[Provided records Boundary: Start]
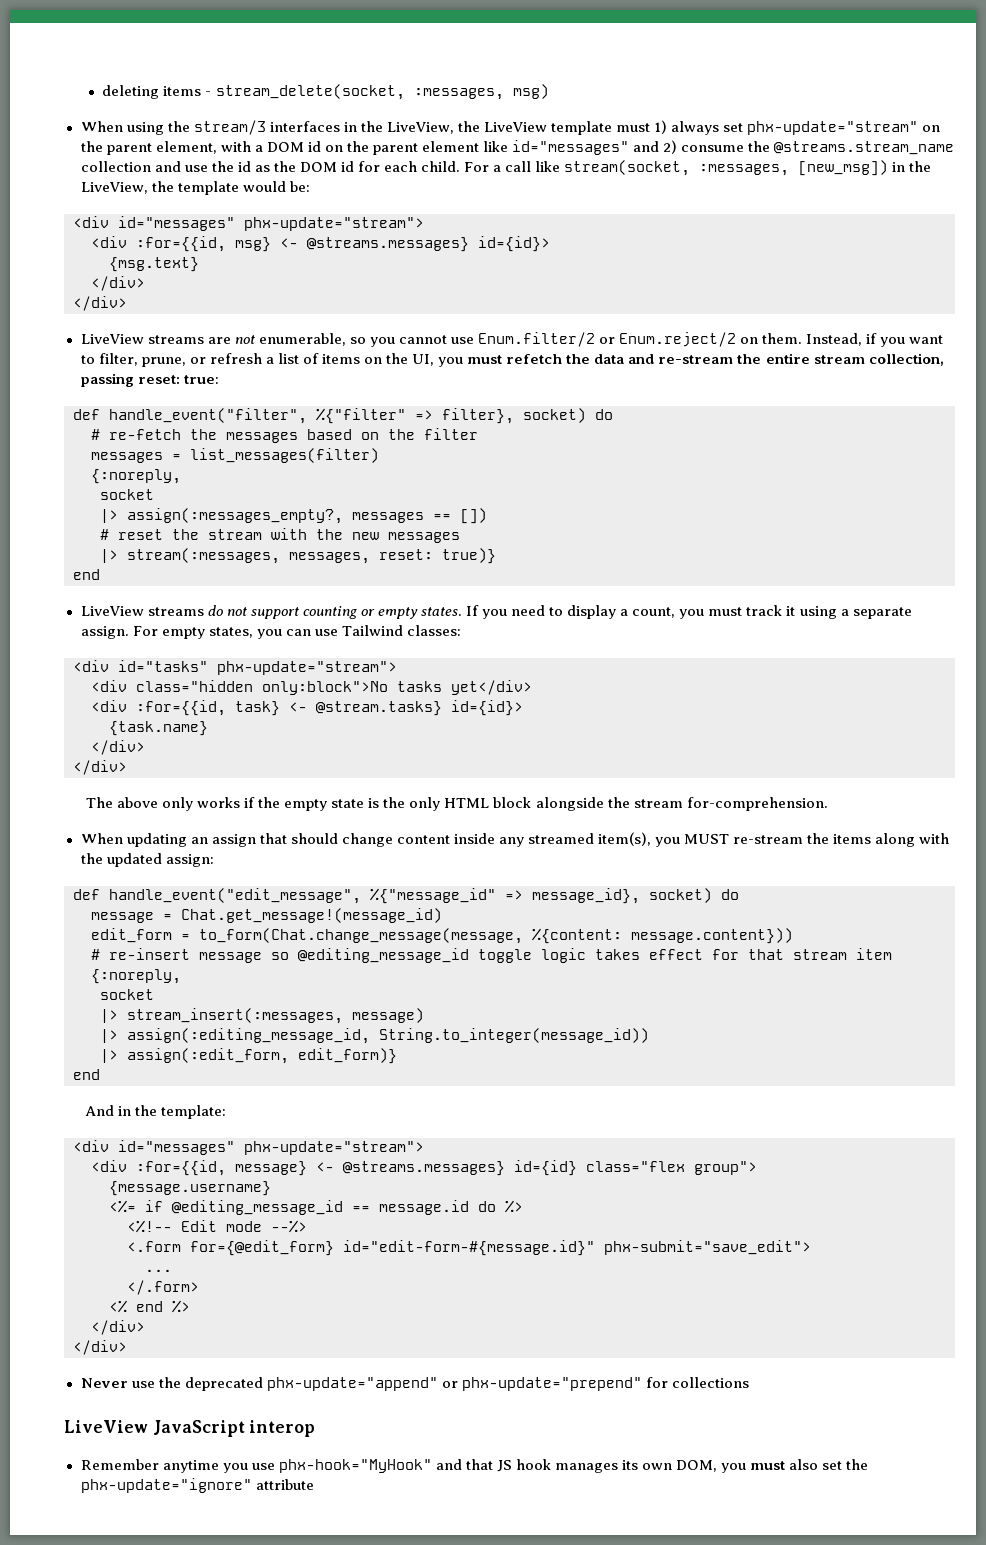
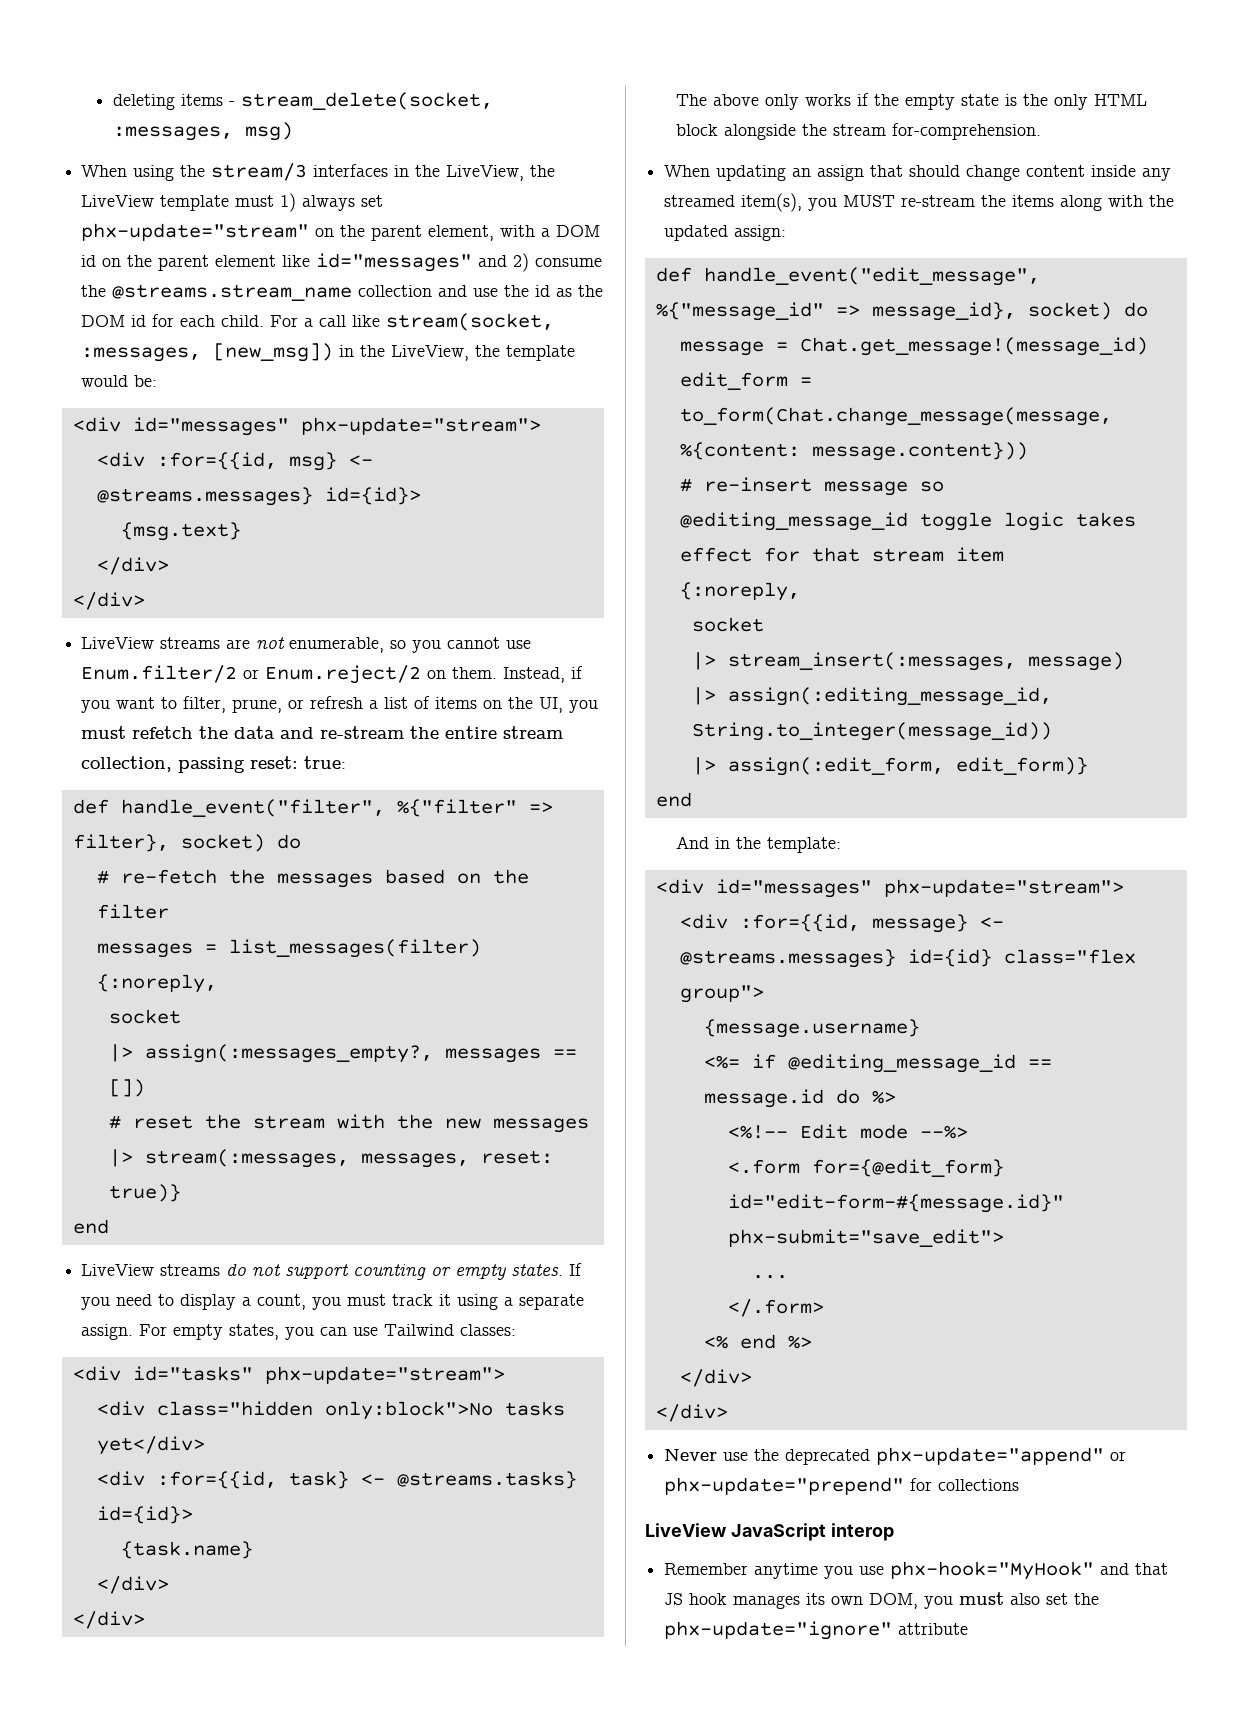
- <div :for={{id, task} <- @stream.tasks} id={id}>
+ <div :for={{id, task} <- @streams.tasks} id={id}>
[Provided records Boundary: End]
[Provided records Boundary: Start]
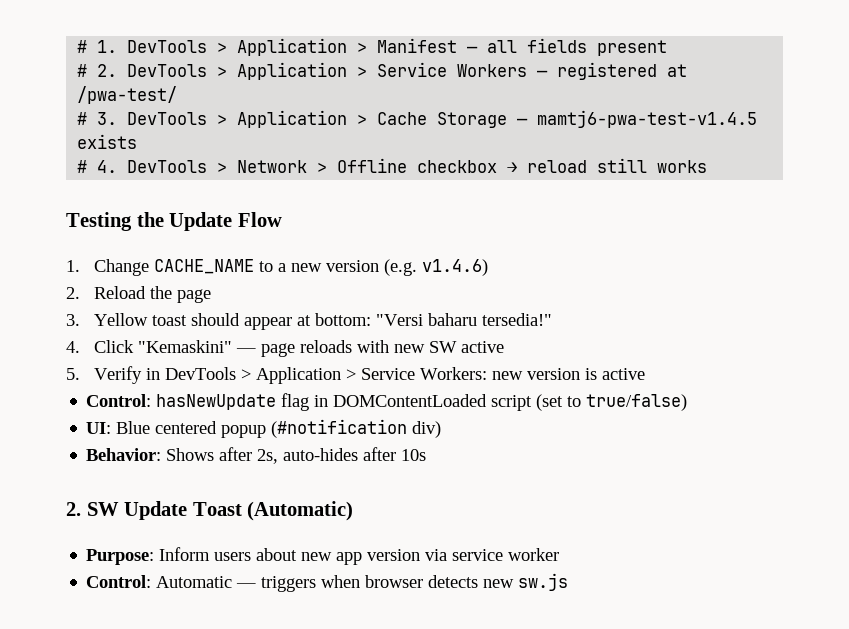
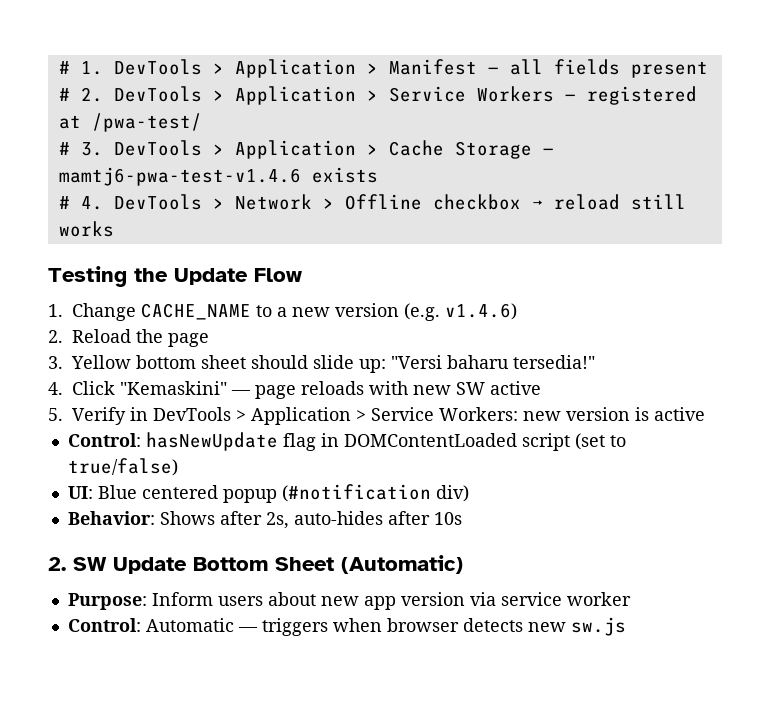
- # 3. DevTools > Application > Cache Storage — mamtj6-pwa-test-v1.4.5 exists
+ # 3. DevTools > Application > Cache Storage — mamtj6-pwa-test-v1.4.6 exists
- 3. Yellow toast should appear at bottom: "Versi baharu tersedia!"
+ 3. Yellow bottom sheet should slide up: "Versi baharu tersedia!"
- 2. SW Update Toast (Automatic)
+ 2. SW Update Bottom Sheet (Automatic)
[Provided records Boundary: End]
#### What is required:
Find the line with "- # 3. DevTools" in the material above. Reproduce it and each line after it up to and including the line with "Bottom Sheet (Automatic)".

#### Answer box:
- # 3. DevTools > Application > Cache Storage — mamtj6-pwa-test-v1.4.5 exists
+ # 3. DevTools > Application > Cache Storage — mamtj6-pwa-test-v1.4.6 exists
- 3. Yellow toast should appear at bottom: "Versi baharu tersedia!"
+ 3. Yellow bottom sheet should slide up: "Versi baharu tersedia!"
- 2. SW Update Toast (Automatic)
+ 2. SW Update Bottom Sheet (Automatic)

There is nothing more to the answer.